Im Landkreis Diepholz beraten Experten über Finanzierung und Perspektiven für Paludikultur als nachhaltige Nutzung wiedervernässter Moorflächen.

Ströhen – Die Moore im Landkreis Diepholz bieten ein riesiges Potenzial für den Klimaschutz. Denn in ihren Böden sind große Mengen Treibhausgase gespeichert, die in die Atmosphäre entweichen, wenn die Böden austrocknen. Seit vielen Jahren wird darum im Zusammenspiel von Kreisbehörde, Stiftung Naturschutz im Landkreis Diepholz, Amt für regionale Landesentwicklung und Forschungsprojekten die Wiedervernässung der Moore betrieben. Wie eine Vernässung möglich ist, die alle Belange berücksichtigt und Landwirten Wertschöpfungschancen bietet, damit befassen sich die Akteure des unter anderem im Europäischen Fachzentrum Moor und Klima in Ströhen angesiedelten Forschungsprojekts MOOSland. Am Montag diskutierten Vertreter über Möglichkeiten und Herausforderungen.

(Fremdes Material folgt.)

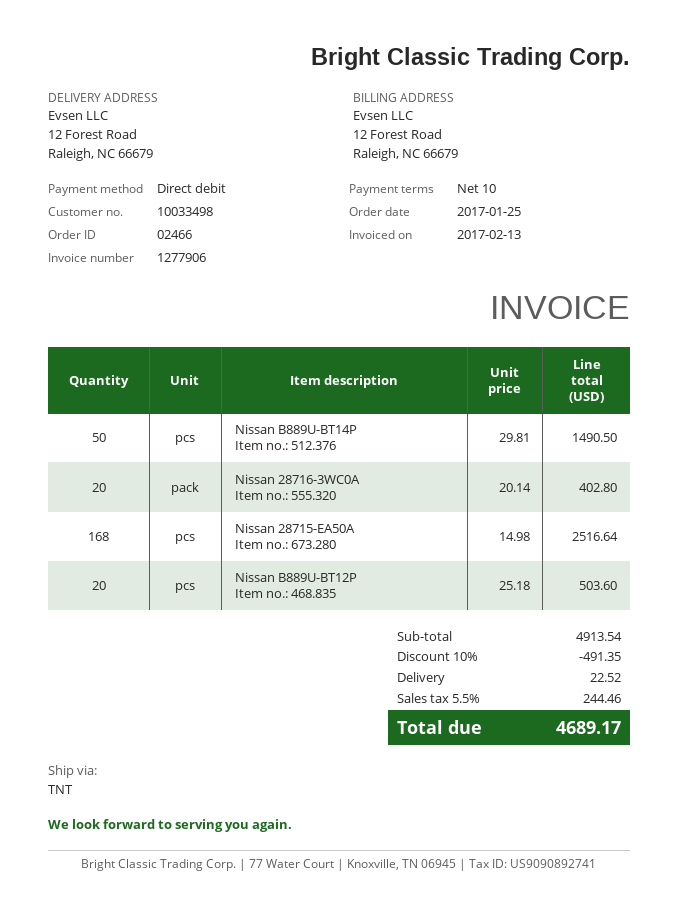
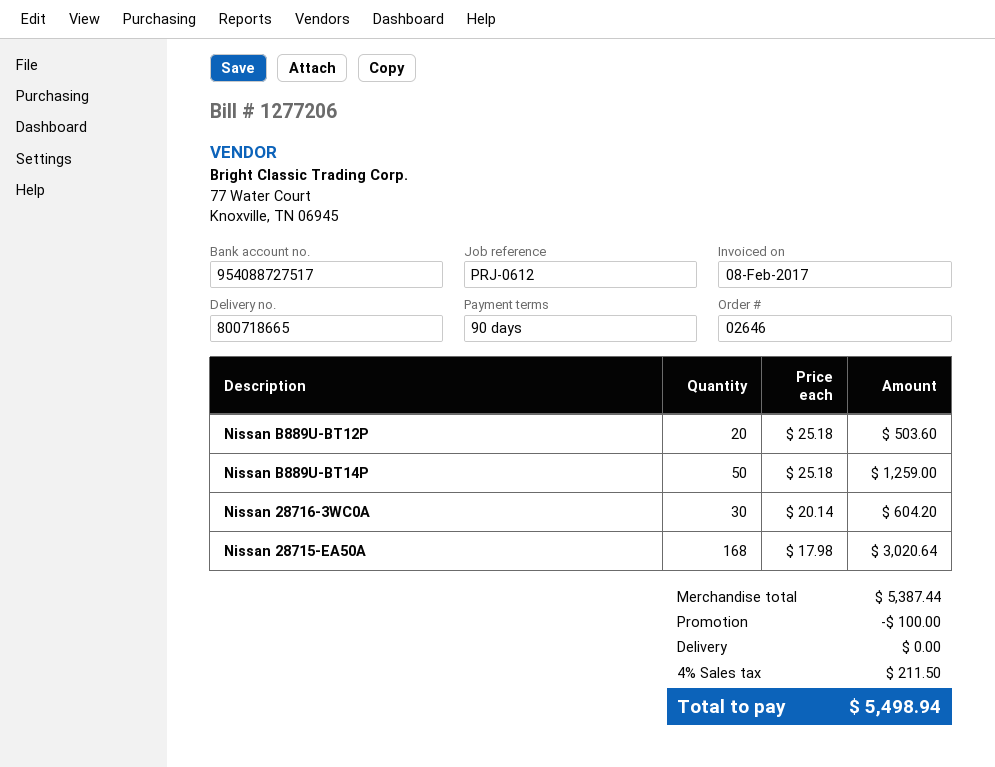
order number: 02466 -> 02646
invoice number: 1277906 -> 1277206
invoice date: 2017-02-13 -> 2017-02-08
payment terms: 10 days -> 90 days
Nissan B889U-BT14P: 50 x 29.81 = 1490.50 -> 50 x 25.18 = 1259.00
Nissan 28716-3WC0A: 20 x 20.14 = 402.80 -> 30 x 20.14 = 604.20
Nissan 28715-EA50A: 168 x 14.98 = 2516.64 -> 168 x 17.98 = 3020.64
subtotal: 4913.54 -> 5387.44
discount: 491.35 -> 100.00
shipping: 22.52 -> 0.00
tax: 5.5% = 244.46 -> 4% = 211.50
total: 4689.17 -> 5498.94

Dr. Laura Herzog von der Uni Osnabrück leitete die Podiumsdiskussion mit Jessica Meißner (3N-Kompetenzzentrum), Olaf Stührmann (Amt für regionale Landesentwicklung Leine-Weser), Uwe Schröder (Niedersächsisches Koordinierungszentrum Moorbodenschutz) und Jochen Thiering (Landvolk Diepholz) und fragte nach erforderlichen Strukturveränderungen, Perspektiven und nicht zuletzt der Finanzierung.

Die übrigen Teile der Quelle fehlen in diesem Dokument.